→ **Problem statement**
Retype the material below, keeping each line identical.

-- Record extracts follows --

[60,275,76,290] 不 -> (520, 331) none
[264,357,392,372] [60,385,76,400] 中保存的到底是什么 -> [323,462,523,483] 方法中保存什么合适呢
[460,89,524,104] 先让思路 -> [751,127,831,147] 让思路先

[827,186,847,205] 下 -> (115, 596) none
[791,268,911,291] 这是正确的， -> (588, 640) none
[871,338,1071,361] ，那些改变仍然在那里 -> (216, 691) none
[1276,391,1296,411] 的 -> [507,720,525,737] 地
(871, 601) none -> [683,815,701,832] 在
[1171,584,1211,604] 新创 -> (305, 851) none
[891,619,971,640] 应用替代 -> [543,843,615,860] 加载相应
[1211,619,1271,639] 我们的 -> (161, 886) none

-- Record extracts concluded --

→ **Solution for this exercise**
[60,275,76,290] 不 -> (520, 331) none
[264,357,392,372] [60,385,76,400] 中保存的到底是什么 -> [323,462,523,483] 方法中保存什么合适呢
[460,89,524,104] 先让思路 -> [751,127,831,147] 让思路先

[827,186,847,205] 下 -> (115, 596) none
[791,268,911,291] 这是正确的， -> (588, 640) none
[871,338,1071,361] ，那些改变仍然在那里 -> (216, 691) none
[1276,391,1296,411] 的 -> [507,720,525,737] 地
(871, 601) none -> [683,815,701,832] 在
[1171,584,1211,604] 新创 -> (305, 851) none
[891,619,971,640] 应用替代 -> [543,843,615,860] 加载相应
[1211,619,1271,639] 我们的 -> (161, 886) none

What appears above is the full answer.